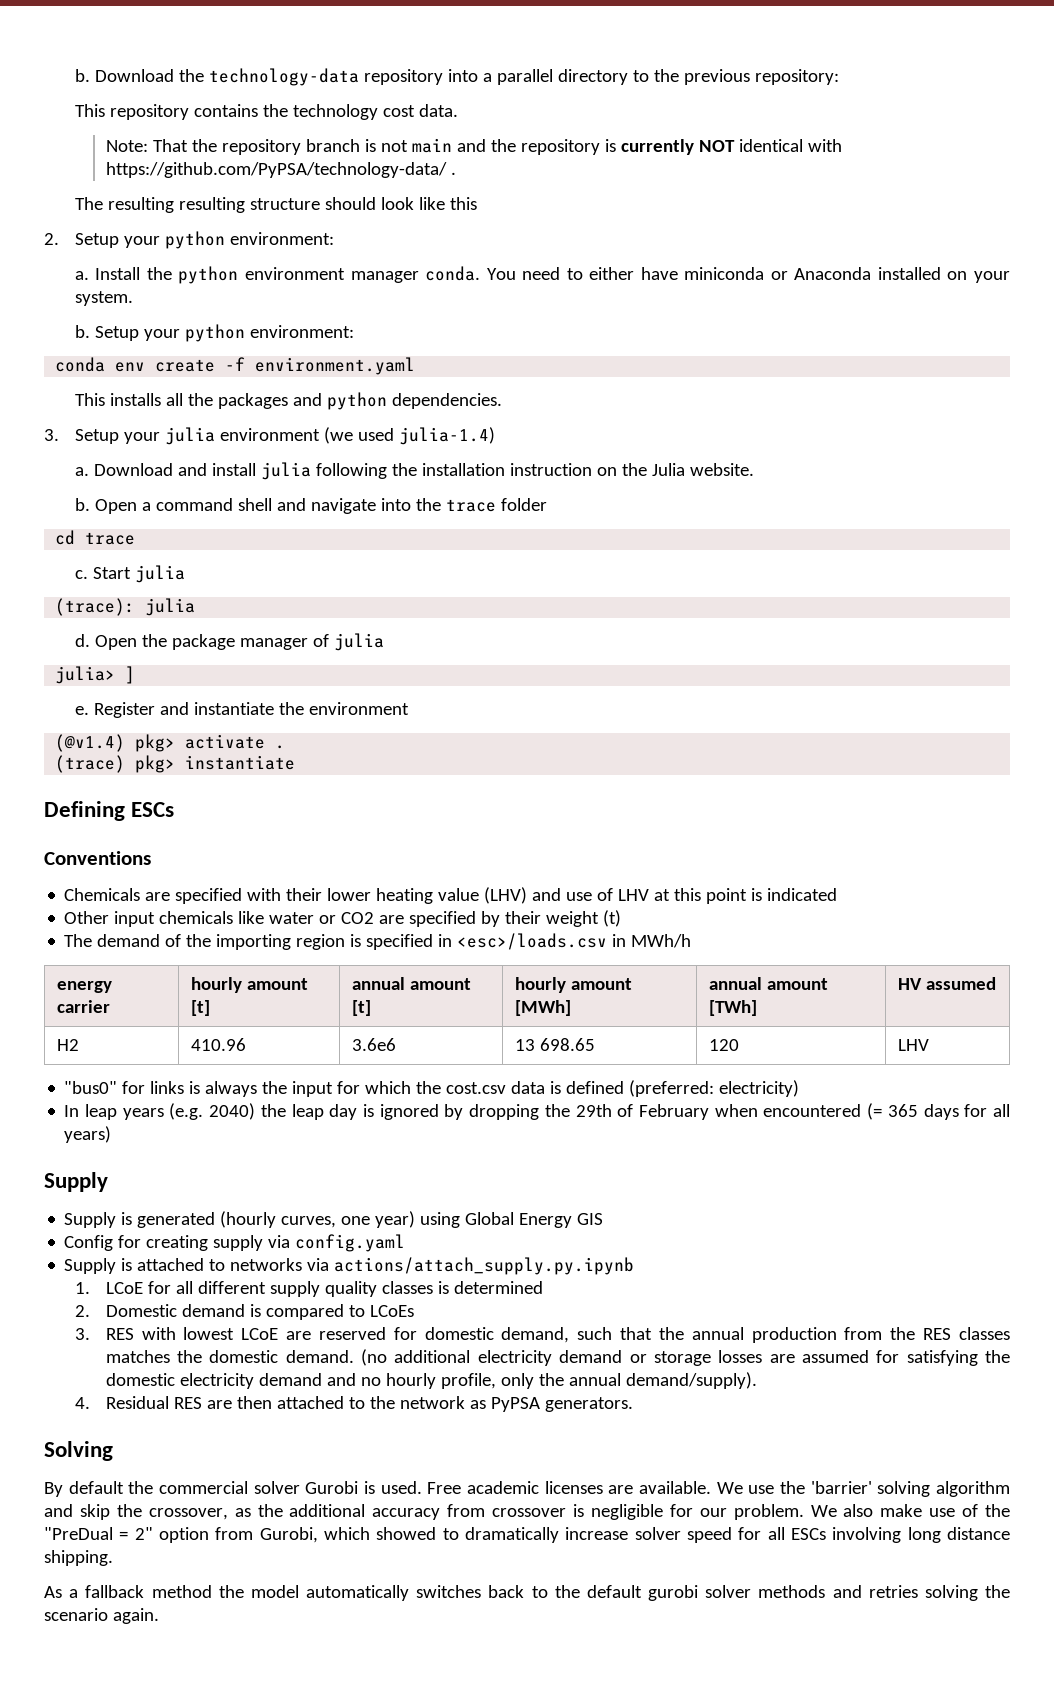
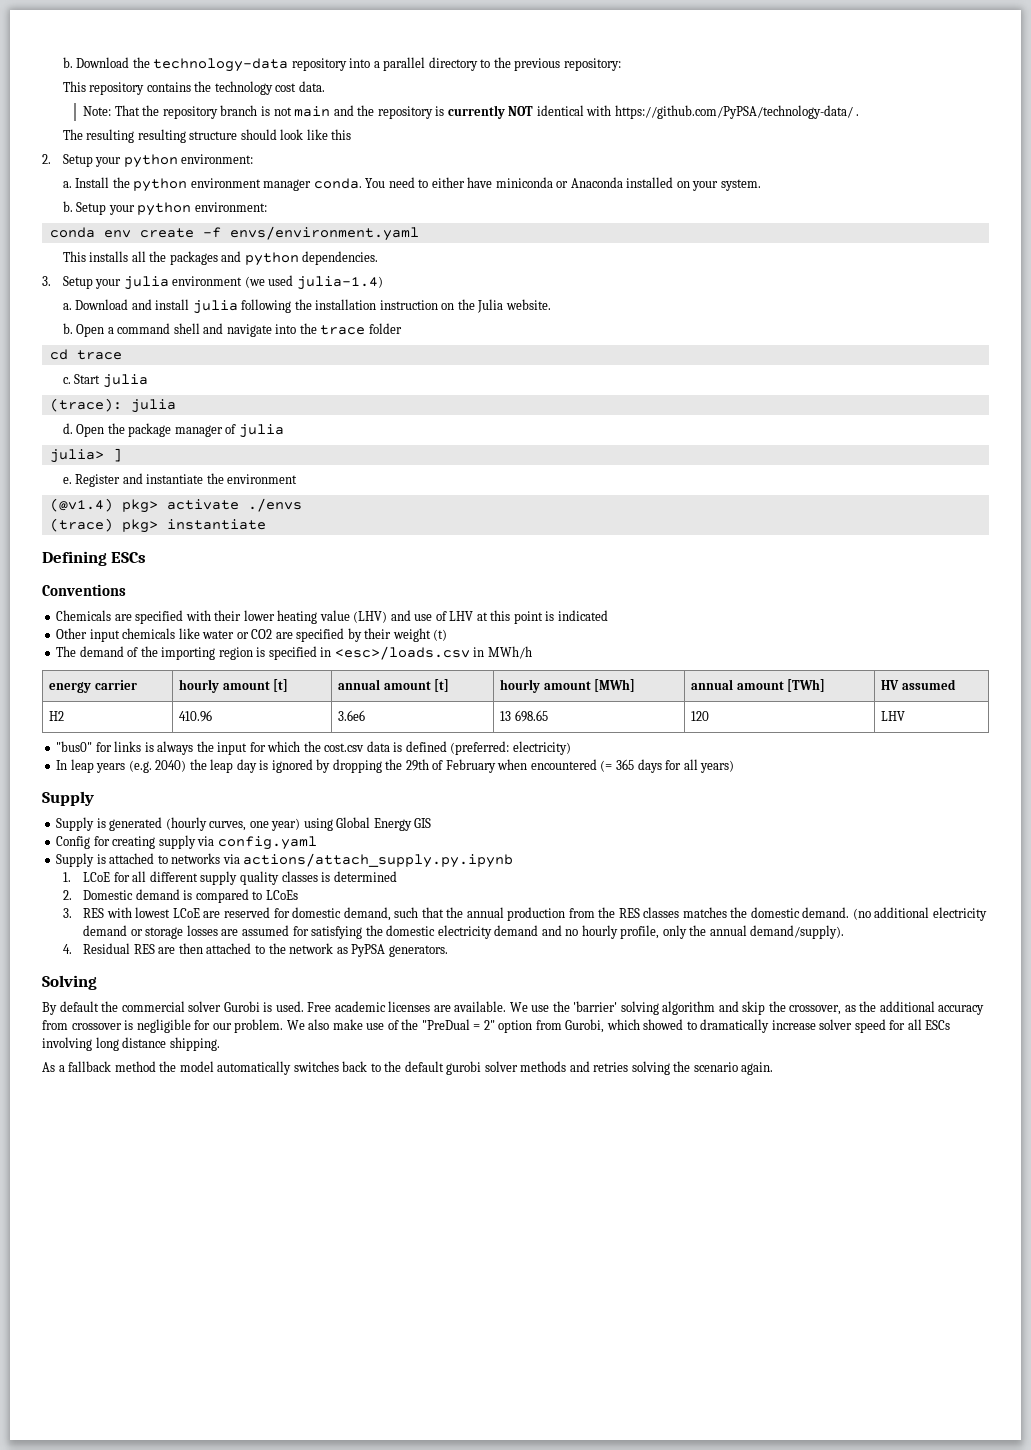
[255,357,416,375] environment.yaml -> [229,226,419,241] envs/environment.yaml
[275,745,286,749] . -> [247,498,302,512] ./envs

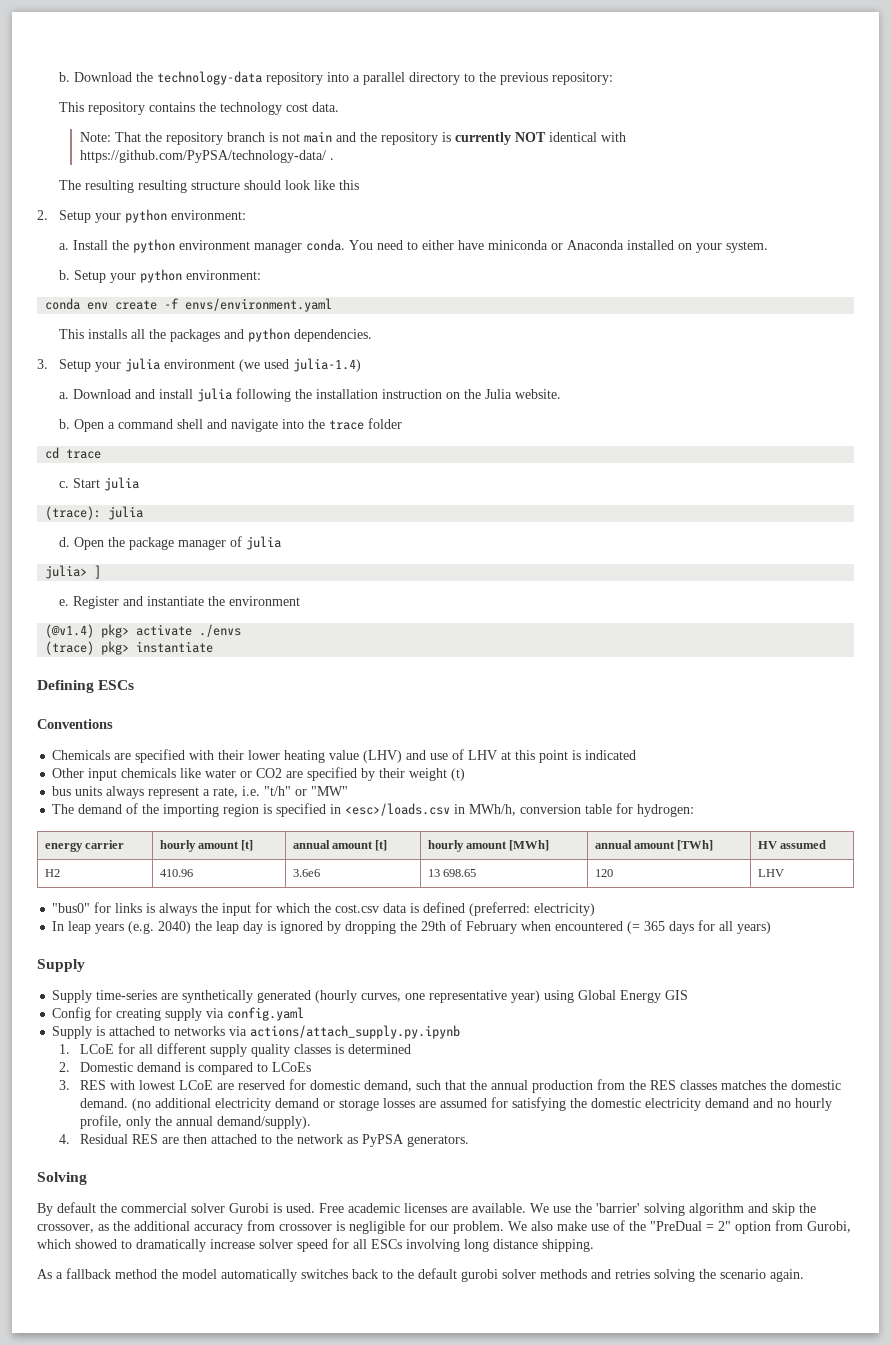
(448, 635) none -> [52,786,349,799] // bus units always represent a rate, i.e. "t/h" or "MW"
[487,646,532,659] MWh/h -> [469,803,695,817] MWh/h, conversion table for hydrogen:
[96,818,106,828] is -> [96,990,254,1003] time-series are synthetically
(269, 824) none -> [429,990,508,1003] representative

--

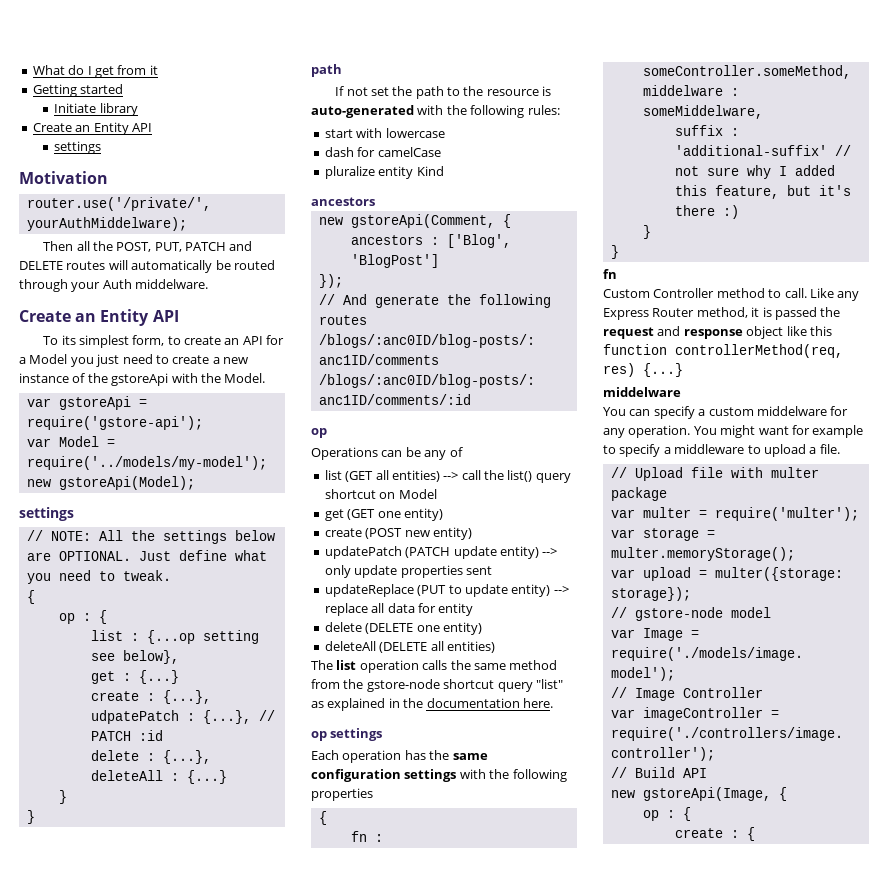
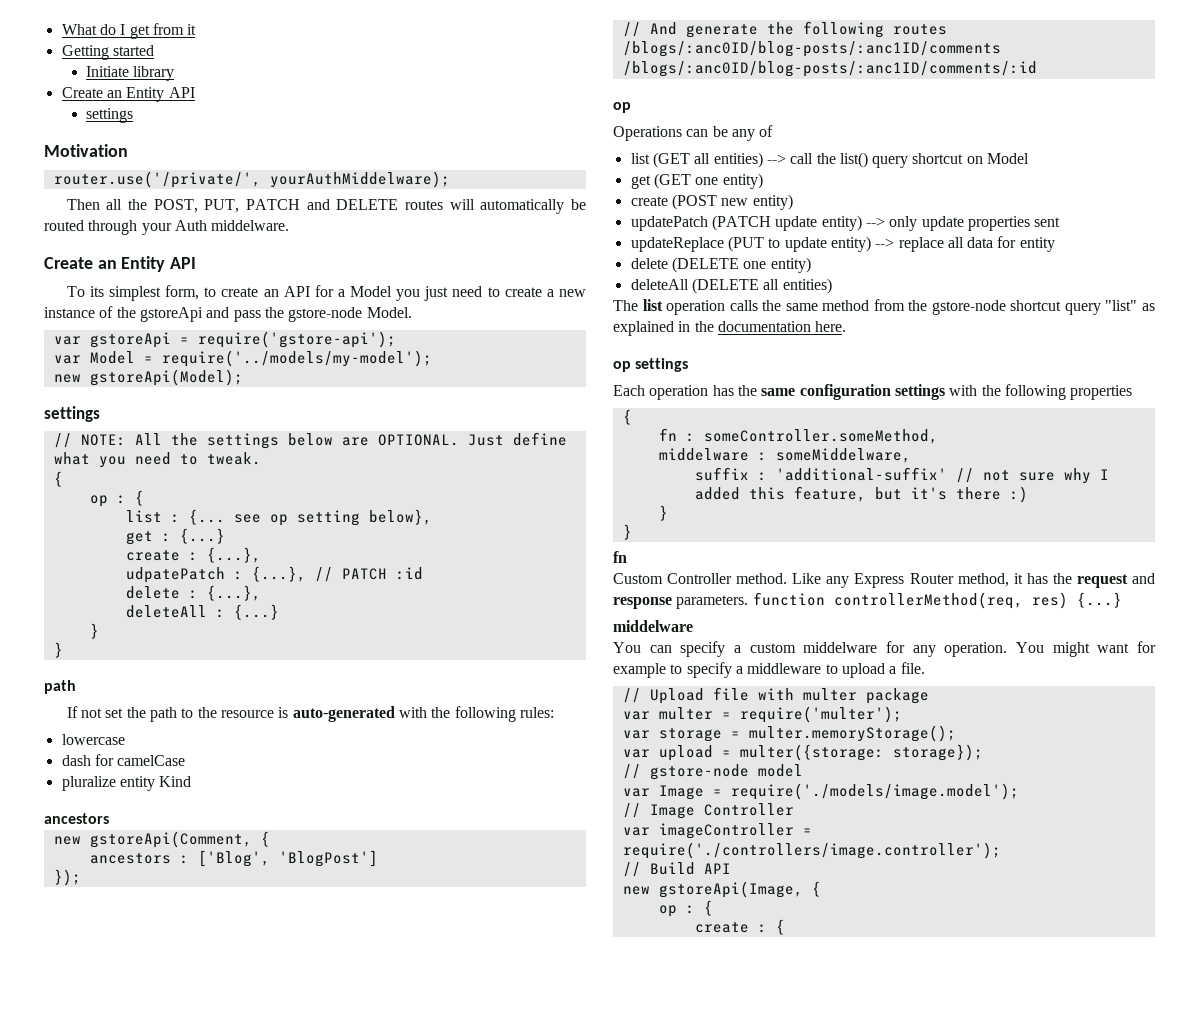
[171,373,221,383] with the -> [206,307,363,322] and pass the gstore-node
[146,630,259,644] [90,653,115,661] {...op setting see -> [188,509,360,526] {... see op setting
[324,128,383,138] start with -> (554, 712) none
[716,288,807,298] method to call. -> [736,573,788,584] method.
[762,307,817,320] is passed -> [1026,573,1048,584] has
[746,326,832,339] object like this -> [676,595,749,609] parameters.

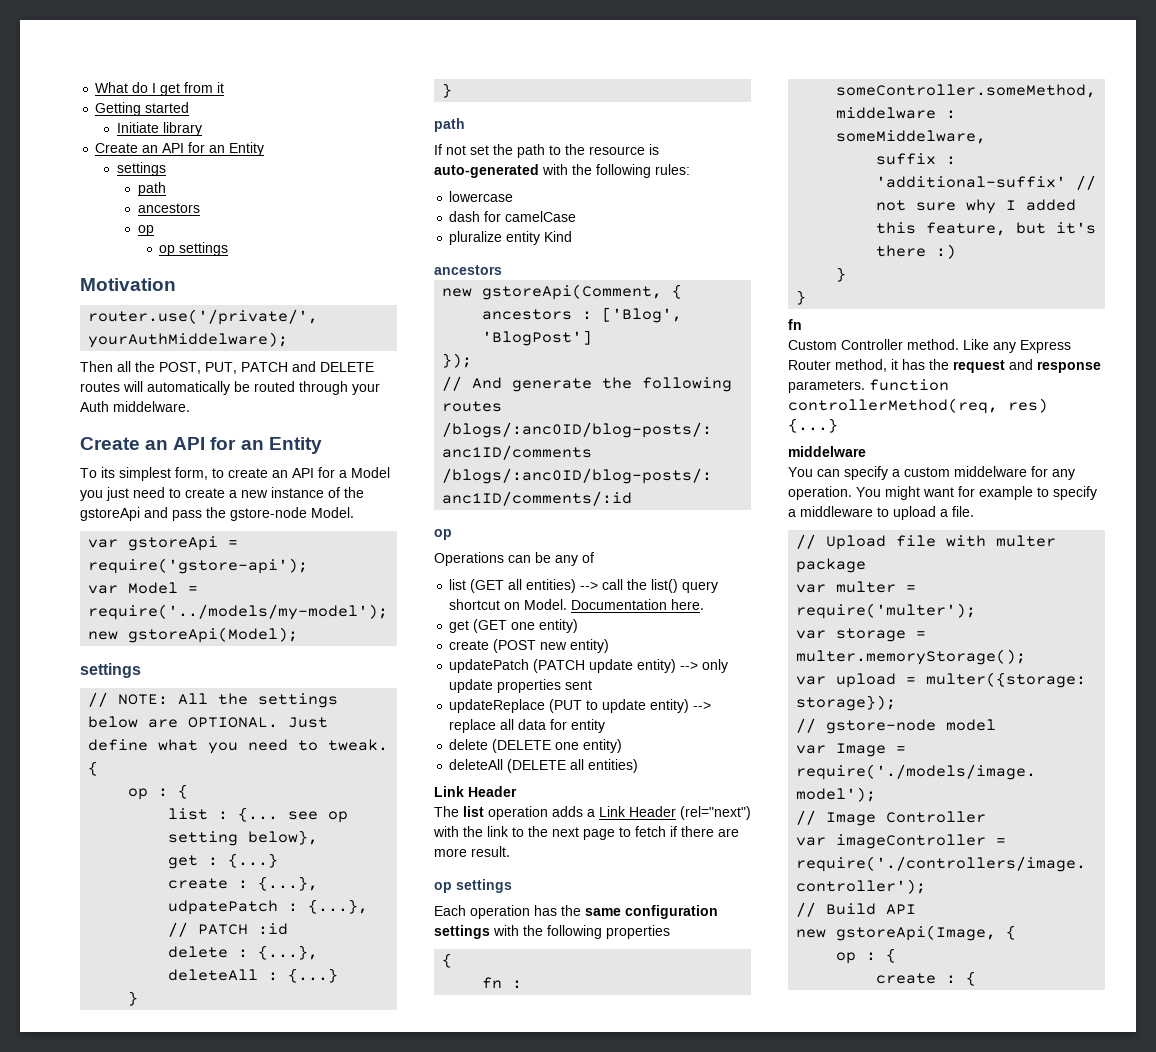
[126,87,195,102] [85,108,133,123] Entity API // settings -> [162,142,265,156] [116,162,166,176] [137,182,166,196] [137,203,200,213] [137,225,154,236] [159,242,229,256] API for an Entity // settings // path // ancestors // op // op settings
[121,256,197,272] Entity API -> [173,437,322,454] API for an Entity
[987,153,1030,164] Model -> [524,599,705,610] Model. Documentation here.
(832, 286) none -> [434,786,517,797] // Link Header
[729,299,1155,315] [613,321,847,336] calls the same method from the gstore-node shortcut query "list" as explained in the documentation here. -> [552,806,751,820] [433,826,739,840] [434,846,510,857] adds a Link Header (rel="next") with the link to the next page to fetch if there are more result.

What is expected ▸
In the listing above, find the line with "[275,745,286,749] . ->" and the line with "(269, 824) none". Copy both of them and every line between, exactly, but not the pictures.

Task output ▸
[275,745,286,749] . -> [247,498,302,512] ./envs

(448, 635) none -> [52,786,349,799] // bus units always represent a rate, i.e. "t/h" or "MW"
[487,646,532,659] MWh/h -> [469,803,695,817] MWh/h, conversion table for hydrogen:
[96,818,106,828] is -> [96,990,254,1003] time-series are synthetically
(269, 824) none -> [429,990,508,1003] representative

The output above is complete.